Dans Comment survivre à votre fatigue de genre ?, Vincent Patigniez explore deux types de fatigue. La première, la fatigue de genre, vécue par les personnes minorisées confrontées aux stéréotypes, aux discriminations, mais aussi à la charge permanente d’explications et de justifications. La seconde, la gender fatigue, désigne la lassitude ressentie par celles et ceux qui considèrent que les questions de genre prennent trop de place dans le débat public. Ces deux fatigues sont-elles, cependant, à mettre au même niveau ?
Dans cet essai d’une centaine de pages, l’auteur propose une réflexion documentée et empirique. Pour cet ouvrage, Vincent Patigniez a lancé une consultation auprès d’une trentaine de personnes, parmi lesquelles Geneviève Fraisse (philosophe féministe), Sébastien Tüller (juriste et activiste, responsable LGBTQIA+ pour Amnesty France) et Valérie Rey-Robert (autrice féministe). Leurs témoignages permettent à l’auteur de faire dialoguer expériences personnelles, réflexions et références théoriques. Cette fatigue ne relève pas seulement d’un épuisement individuel. Elle s’inscrit dans des normes, des attentes et des rapports de pouvoir qui fragilisent les personnes concernées. L’usure est à la fois psychique, matérielle et représente un coût inégal selon les personnes.

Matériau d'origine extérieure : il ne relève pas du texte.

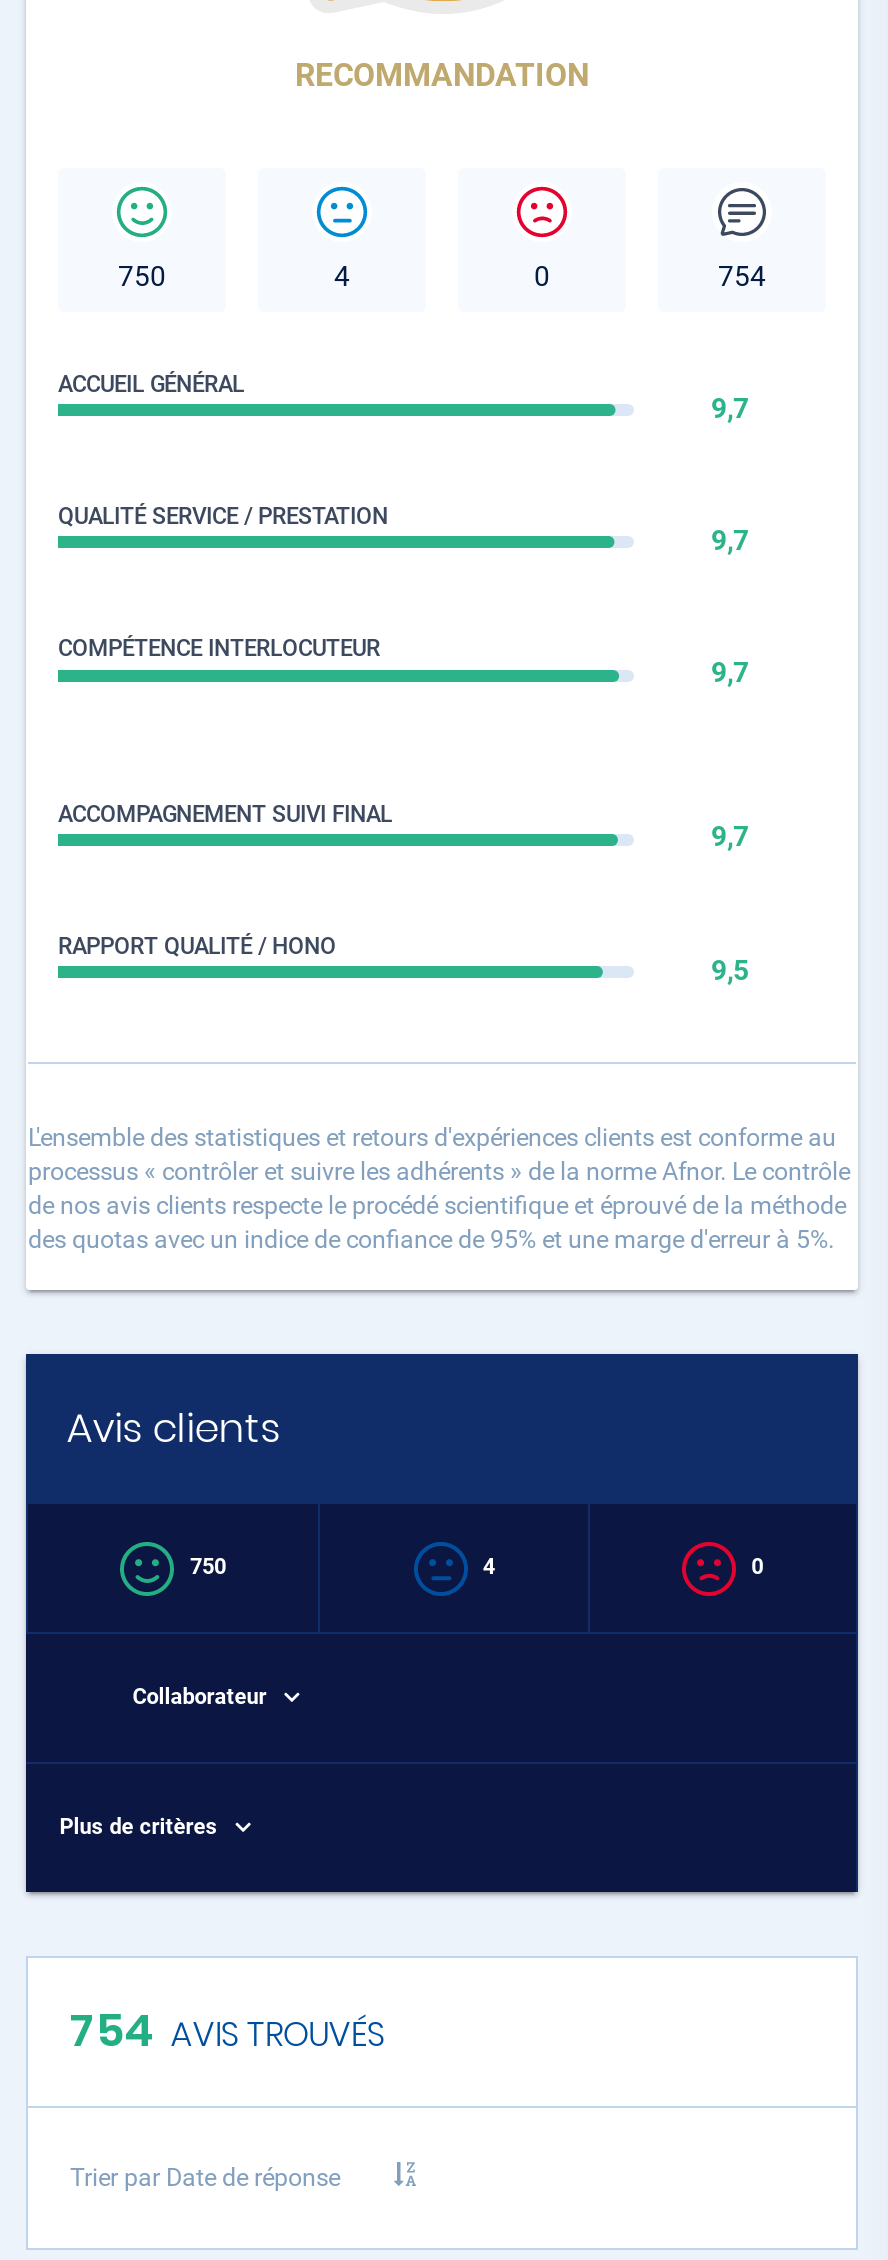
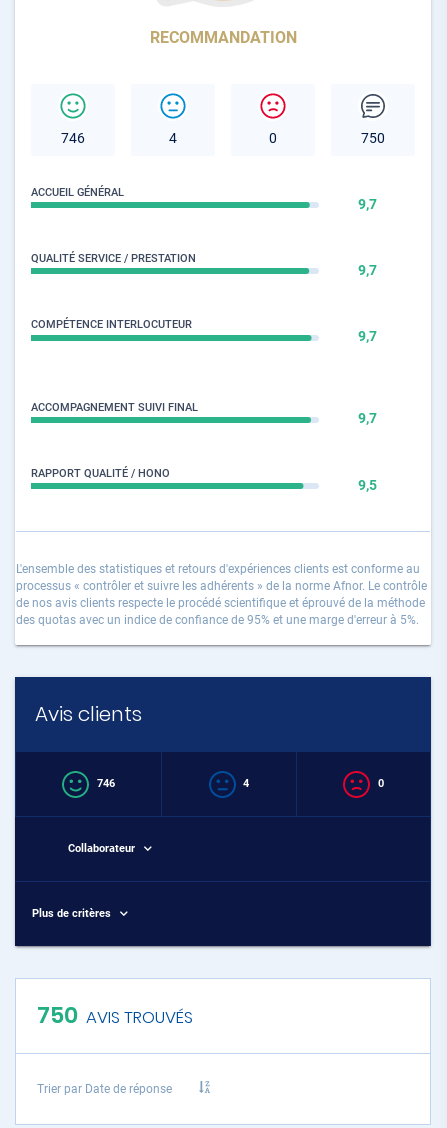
- 750
+ 746

- 754
+ 750

- 750
+ 746

- 754 AVIS TROUVÉS
+ 750 AVIS TROUVÉS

Cet essai rassemble des propos stimulants et des pistes de réflexions intéressantes. L’ensemble permet de faire le point sur les différentes formes de fatigue liées au genre. J’ai toutefois regretté qu’elles soient parfois abordées trop rapidement. Le format court favorise l’accessibilité, mais ne permet pas d’aller au bout des réflexions soulevées. De nombreuses questions restent ainsi esquissées.
Une idée essentielle demeure pourtant après cette lecture. Nous ne devons pas nous résigner, ni nous épuiser. Nous devons nous préserver, prendre du recul, à apprendre à déconnecter. Cela ne signifie pas abandonner les luttes. C’est une manière de les poursuivre dans la durée, car lutter ne peut pas signifier vivre en permanence dans l’épuisement.
Enfin, n’oublions jamais les mots de Simone de Beauvoir, car « il suffira d’une crise politique, économique ou religieuse pour que les droits des femmes soient remis en question. Votre vie durant, vous devrez être vigilants. » Une phrase qui rappelle que les droits conquis ne sont jamais définitivement acquis.